▶ [Instructions to follow] Among the records that follow, find each line holding the word "script" and copy it.

[Content revision data]
===============

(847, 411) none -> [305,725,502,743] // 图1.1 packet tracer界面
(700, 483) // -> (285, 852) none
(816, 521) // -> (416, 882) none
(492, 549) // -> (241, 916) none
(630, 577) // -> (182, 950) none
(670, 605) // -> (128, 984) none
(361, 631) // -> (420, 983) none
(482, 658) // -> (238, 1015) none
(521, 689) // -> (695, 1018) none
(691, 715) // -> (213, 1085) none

===============

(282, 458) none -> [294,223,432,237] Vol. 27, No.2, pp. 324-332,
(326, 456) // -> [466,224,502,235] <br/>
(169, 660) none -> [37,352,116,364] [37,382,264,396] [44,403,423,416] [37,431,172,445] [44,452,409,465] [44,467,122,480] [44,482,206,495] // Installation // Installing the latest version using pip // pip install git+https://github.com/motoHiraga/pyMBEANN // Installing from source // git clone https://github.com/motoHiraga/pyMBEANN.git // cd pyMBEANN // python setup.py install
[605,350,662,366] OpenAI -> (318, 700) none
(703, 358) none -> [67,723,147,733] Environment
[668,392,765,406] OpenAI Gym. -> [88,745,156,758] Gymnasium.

===============

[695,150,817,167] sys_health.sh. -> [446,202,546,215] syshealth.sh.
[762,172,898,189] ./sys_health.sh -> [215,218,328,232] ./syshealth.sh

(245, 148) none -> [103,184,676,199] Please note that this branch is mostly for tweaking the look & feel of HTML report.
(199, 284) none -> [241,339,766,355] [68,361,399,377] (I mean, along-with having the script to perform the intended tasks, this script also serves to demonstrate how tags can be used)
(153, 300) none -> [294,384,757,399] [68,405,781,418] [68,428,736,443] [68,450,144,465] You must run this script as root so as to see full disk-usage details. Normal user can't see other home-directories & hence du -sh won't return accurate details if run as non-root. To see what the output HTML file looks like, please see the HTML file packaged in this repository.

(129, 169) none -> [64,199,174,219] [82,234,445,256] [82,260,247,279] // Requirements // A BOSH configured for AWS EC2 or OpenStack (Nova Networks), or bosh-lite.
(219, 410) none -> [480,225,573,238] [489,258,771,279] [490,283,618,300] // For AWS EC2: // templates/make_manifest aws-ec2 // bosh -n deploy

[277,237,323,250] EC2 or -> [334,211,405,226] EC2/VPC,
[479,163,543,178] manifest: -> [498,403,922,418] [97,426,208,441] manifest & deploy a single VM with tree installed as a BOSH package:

===============

▶ [Your solution]
(199, 284) none -> [241,339,766,355] [68,361,399,377] (I mean, along-with having the script to perform the intended tasks, this script also serves to demonstrate how tags can be used)
(153, 300) none -> [294,384,757,399] [68,405,781,418] [68,428,736,443] [68,450,144,465] You must run this script as root so as to see full disk-usage details. Normal user can't see other home-directories & hence du -sh won't return accurate details if run as non-root. To see what the output HTML file looks like, please see the HTML file packaged in this repository.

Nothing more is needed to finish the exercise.